Carrière (Menteurs1) – o que resta depois do esquecimento

Uma história judaica da Polônia diz o seguinte.

Em uma pequena cidade, onde havia uma comunidade judaica, havia uma cerimônia especial, instituída há muito tempo, que era celebrada na floresta a cada trinta anos. Um velho rabino, que conhecia o ritual exato da cerimônia, passou-a para outro rabino quando morreu.

Quando chegou a hora, ele liderou um pequeno grupo de fiéis até o local exato na floresta e realizou a cerimônia de acordo com o ritual exato. Depois disso, todos foram para casa.

Os anos se passaram. Quando chegou a hora da cerimônia novamente, trinta anos depois, o rabino também havia morrido. Tudo o que restou da cerimônia anterior foram três ou quatro fiéis, que foram para a floresta com alguns neófitos e outro rabino.

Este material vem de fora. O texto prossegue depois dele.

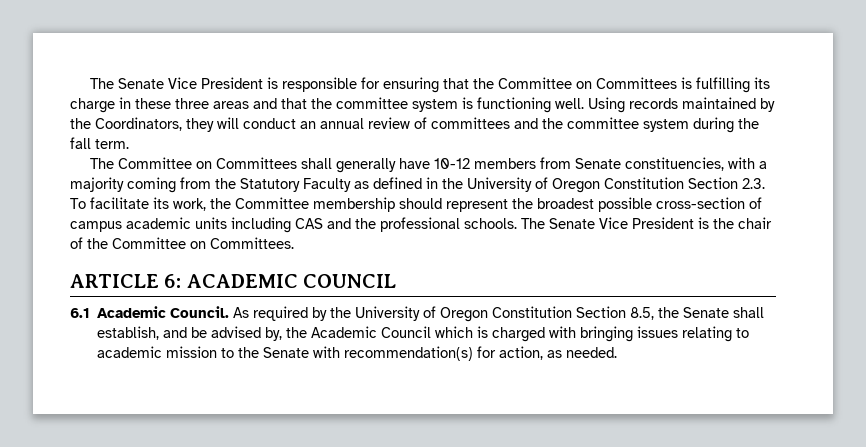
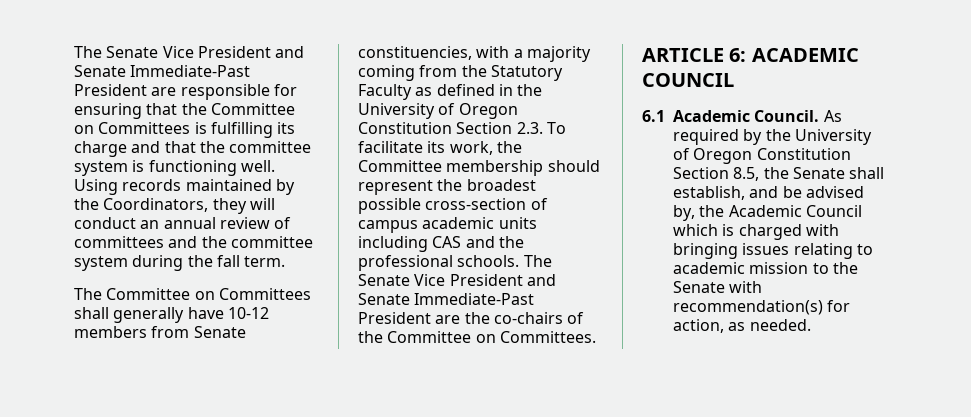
- The Senate Vice President is responsible for ensuring that the Committee on Committees is fulfilling its charge in these three areas and that the committee system is functioning well.
+ The Senate Vice President and Senate Immediate-Past President are responsible for ensuring that the Committee on Committees is fulfilling its charge and that the committee system is functioning well.
- The Senate Vice President is the chair of the Committee on Committees.
+ The Senate Vice President and Senate Immediate-Past President are the co-chairs of the Committee on Committees.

Quando chegaram à floresta, foi difícil para eles lembrar o local exato. É nesta clareira”, disse um, “De jeito nenhum”, disse outro. De jeito nenhum”, disse outro, “é muito mais longe! No final, eles escolheram um local, embora não tivessem certeza de que era o certo, realizaram a cerimônia de acordo com os ritos e voltaram para casa.

Trinta anos depois, apenas alguns dos antigos neófitos ainda estavam vivos. Liderados por um novo rabino e acompanhados por um grupo de jovens, eles partiram para a floresta mais uma vez. Dessa vez, era impossível para eles reconhecerem até mesmo uma clareira. Tudo havia mudado, tudo estava embaçado em suas memórias. E até mesmo o rito da cerimônia parecia incerto, impreciso. Eles deveriam fazer essa oração primeiro? Ou esta outra? Eles não sabiam mais.

Fizeram o melhor que puderam e voltaram para a cidade.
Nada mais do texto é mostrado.